Exercise: In the entries below, find the line with "font-weight: bold ->" and print exactly every line from there up to and including the line with "</p> -> none", with no other lines.

Record set:
■ ■ ■ ■

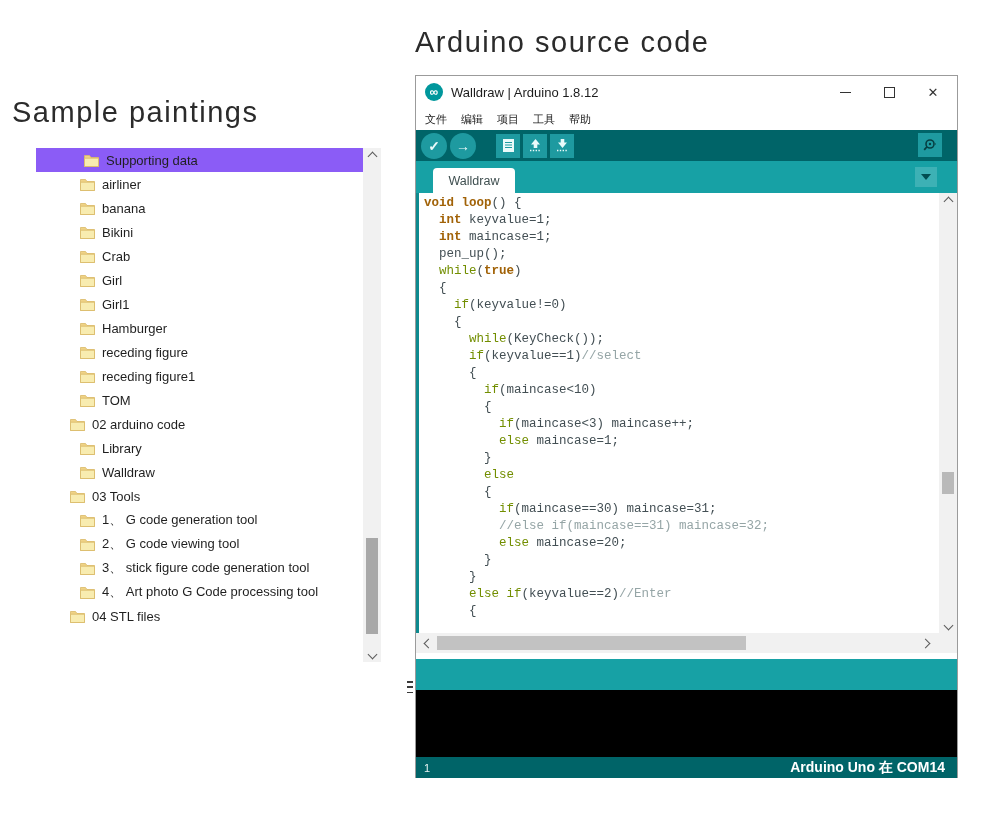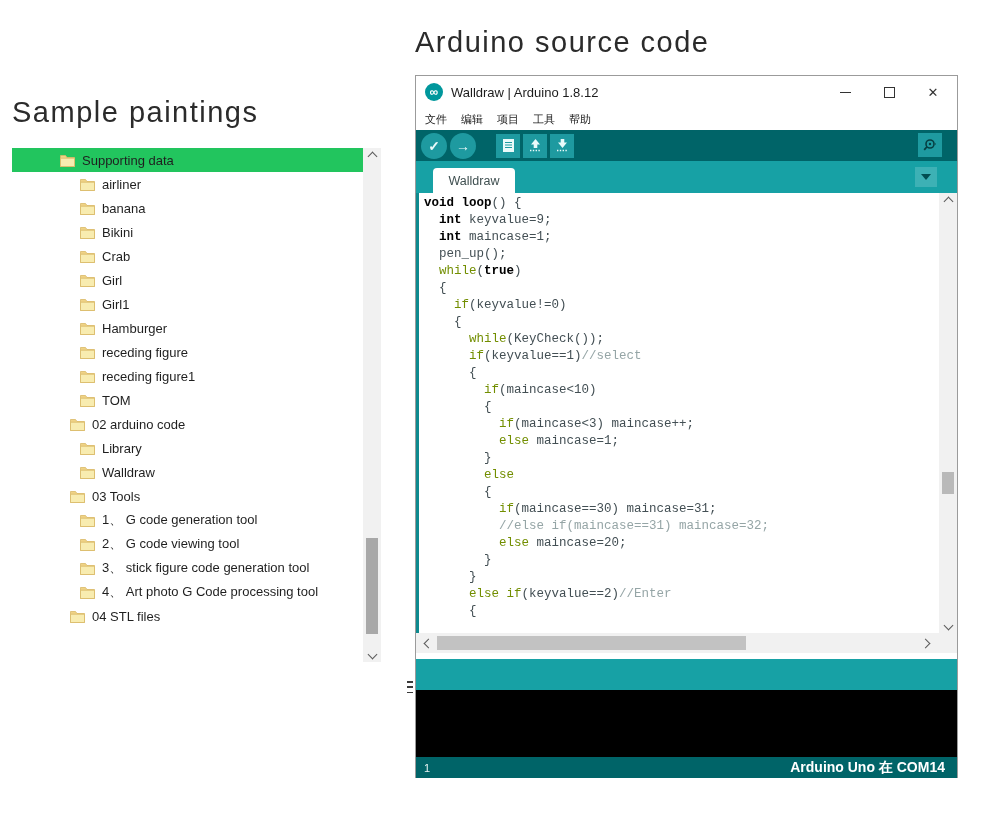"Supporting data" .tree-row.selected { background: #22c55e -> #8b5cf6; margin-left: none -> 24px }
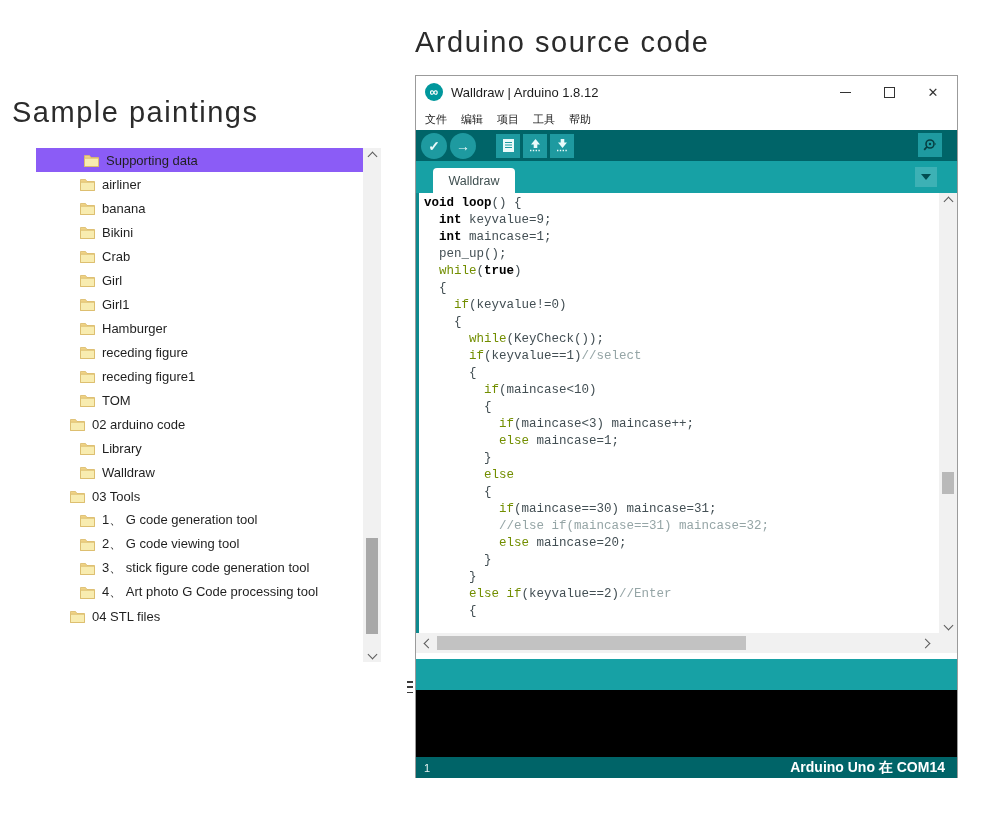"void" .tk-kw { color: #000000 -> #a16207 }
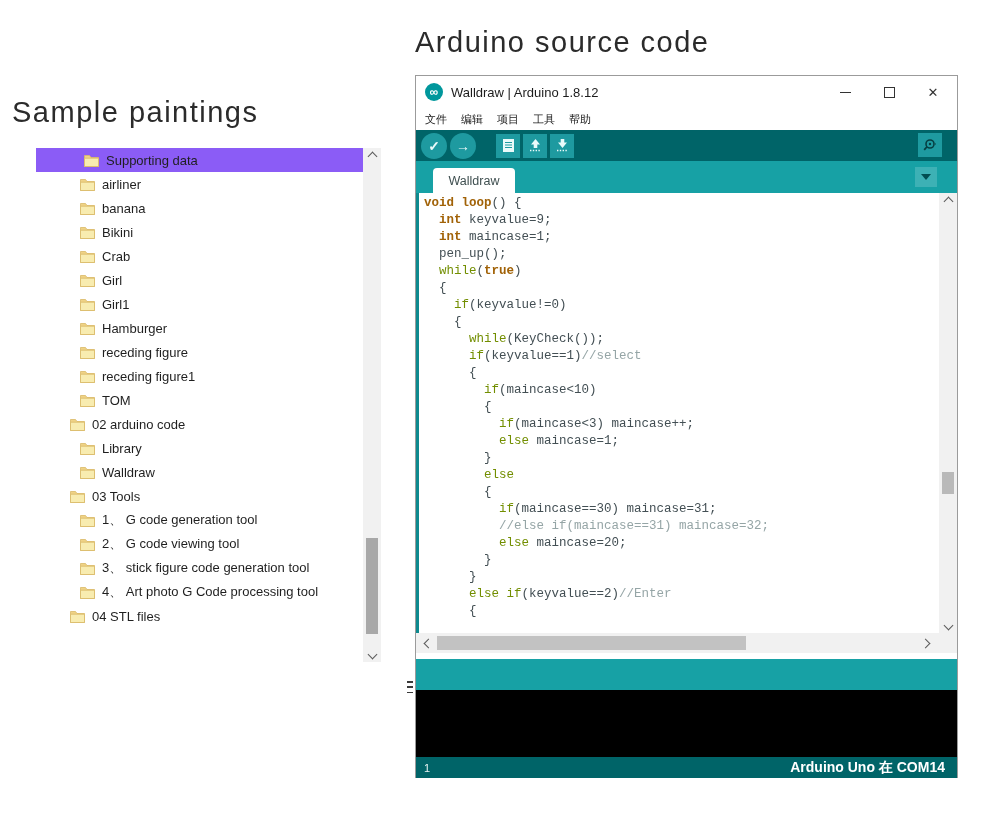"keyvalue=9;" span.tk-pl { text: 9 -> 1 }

■ ■ ■ ■

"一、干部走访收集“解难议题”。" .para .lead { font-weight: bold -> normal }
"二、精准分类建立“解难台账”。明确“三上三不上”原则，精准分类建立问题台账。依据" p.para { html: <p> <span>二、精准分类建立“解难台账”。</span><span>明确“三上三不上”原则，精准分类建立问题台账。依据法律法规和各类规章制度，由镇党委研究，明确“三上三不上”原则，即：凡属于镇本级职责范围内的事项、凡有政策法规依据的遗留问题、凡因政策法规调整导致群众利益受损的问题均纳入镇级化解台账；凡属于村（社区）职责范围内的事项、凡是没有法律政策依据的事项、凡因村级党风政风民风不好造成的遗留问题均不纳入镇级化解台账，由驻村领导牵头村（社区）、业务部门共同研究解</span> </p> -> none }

■ ■ ■ ■

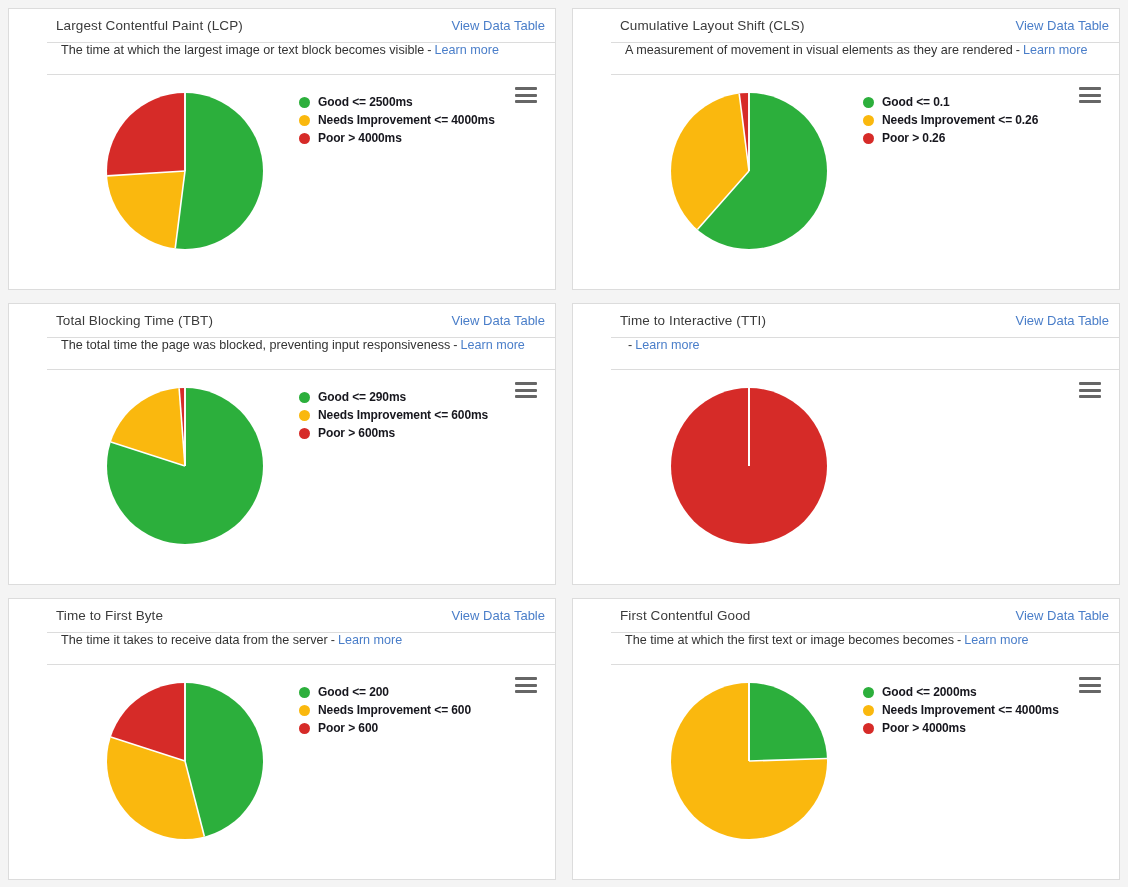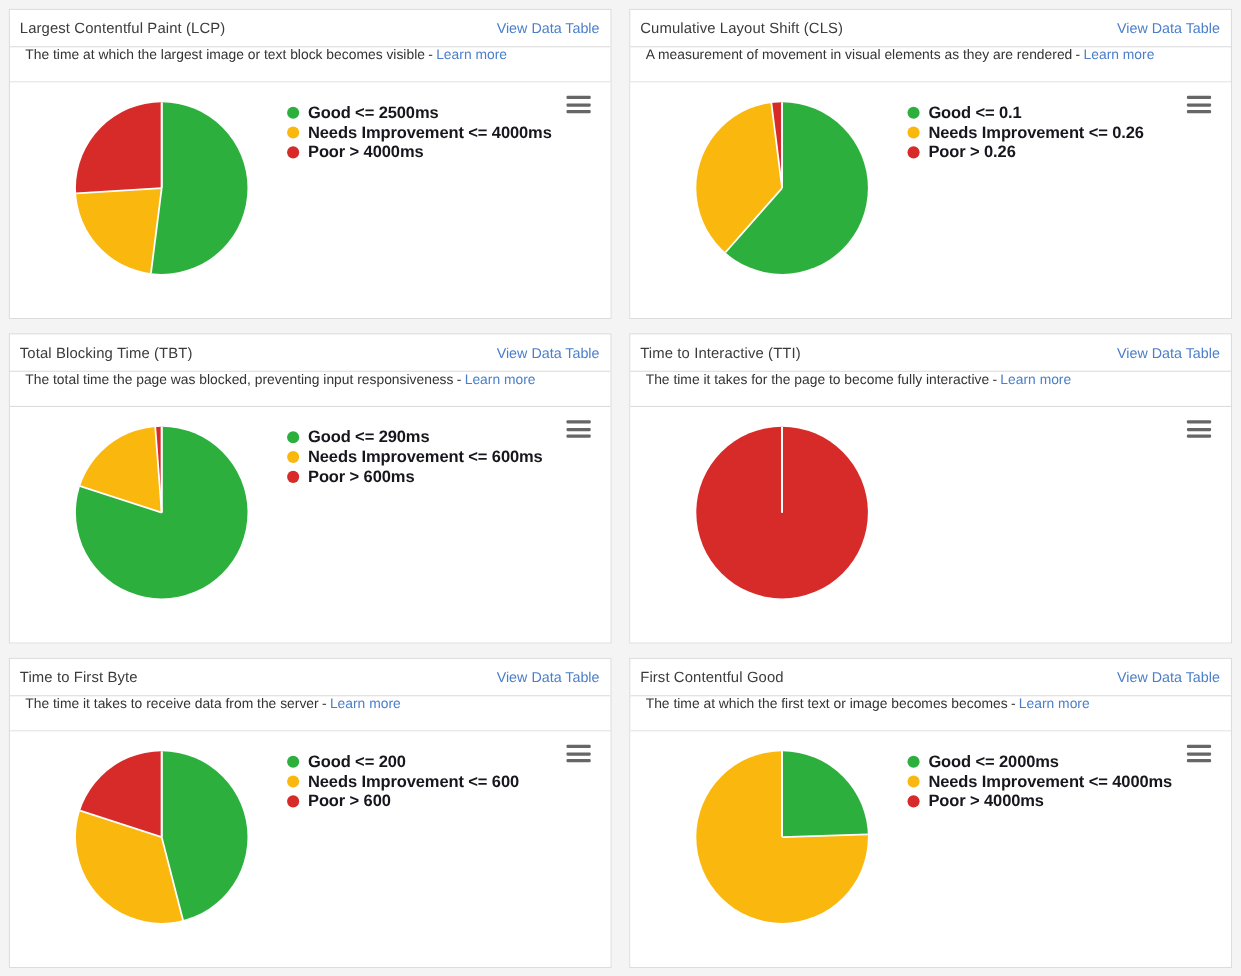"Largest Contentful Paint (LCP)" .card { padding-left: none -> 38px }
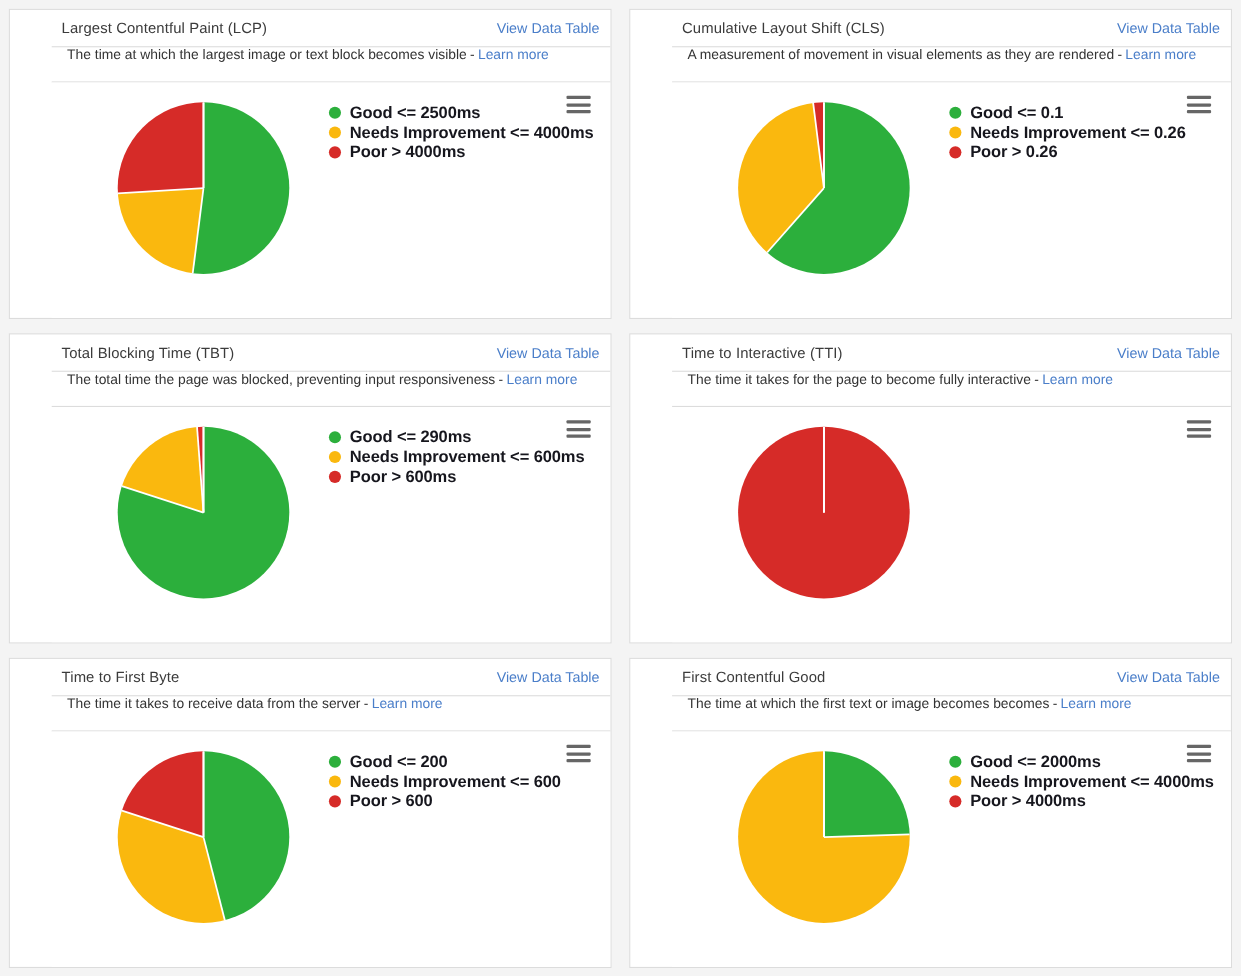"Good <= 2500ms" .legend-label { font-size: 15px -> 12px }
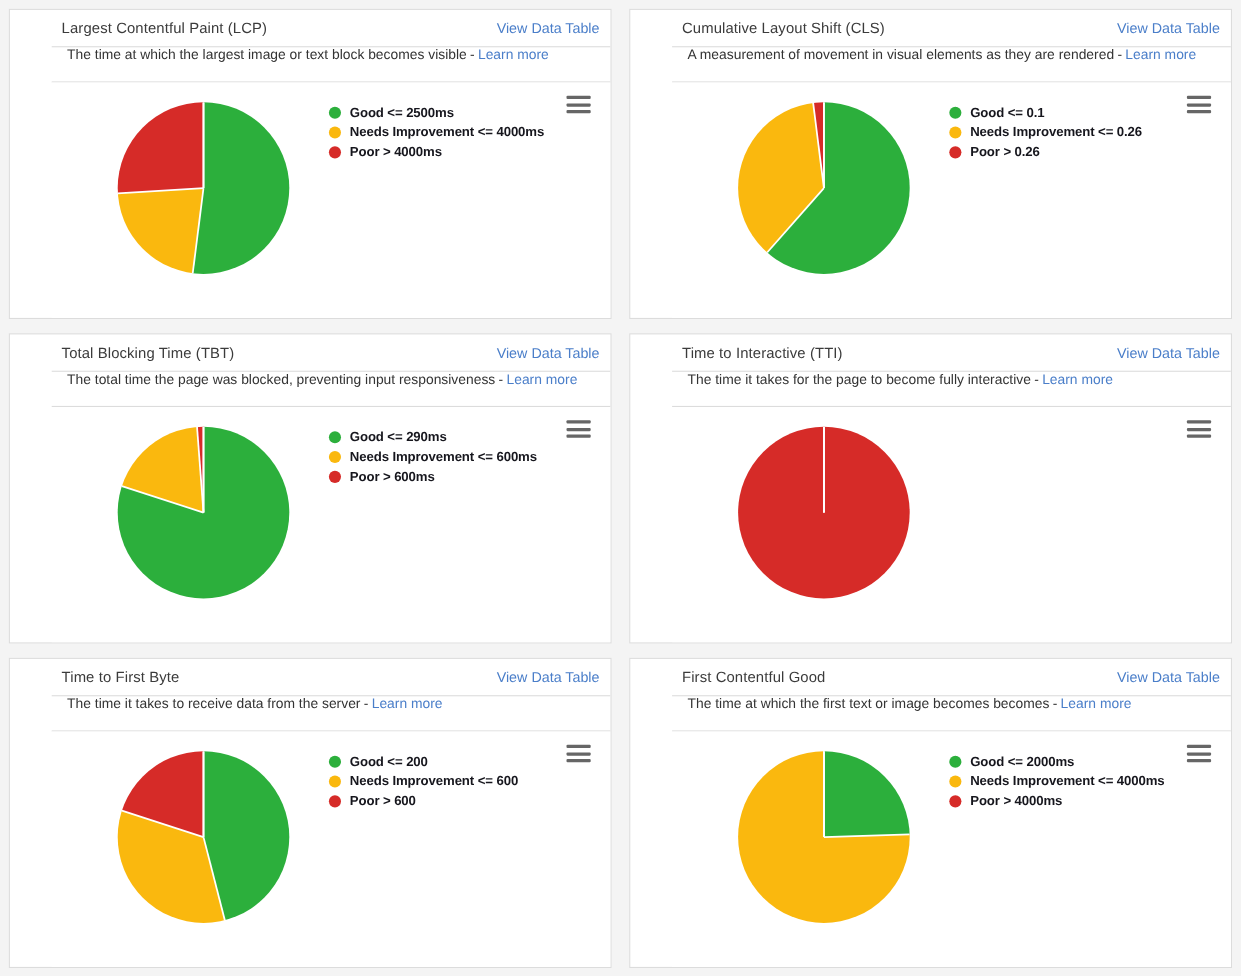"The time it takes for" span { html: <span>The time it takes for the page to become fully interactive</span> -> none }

■ ■ ■ ■

Solution for this task:
"一、干部走访收集“解难议题”。" .para .lead { font-weight: bold -> normal }
"二、精准分类建立“解难台账”。明确“三上三不上”原则，精准分类建立问题台账。依据" p.para { html: <p> <span>二、精准分类建立“解难台账”。</span><span>明确“三上三不上”原则，精准分类建立问题台账。依据法律法规和各类规章制度，由镇党委研究，明确“三上三不上”原则，即：凡属于镇本级职责范围内的事项、凡有政策法规依据的遗留问题、凡因政策法规调整导致群众利益受损的问题均纳入镇级化解台账；凡属于村（社区）职责范围内的事项、凡是没有法律政策依据的事项、凡因村级党风政风民风不好造成的遗留问题均不纳入镇级化解台账，由驻村领导牵头村（社区）、业务部门共同研究解</span> </p> -> none }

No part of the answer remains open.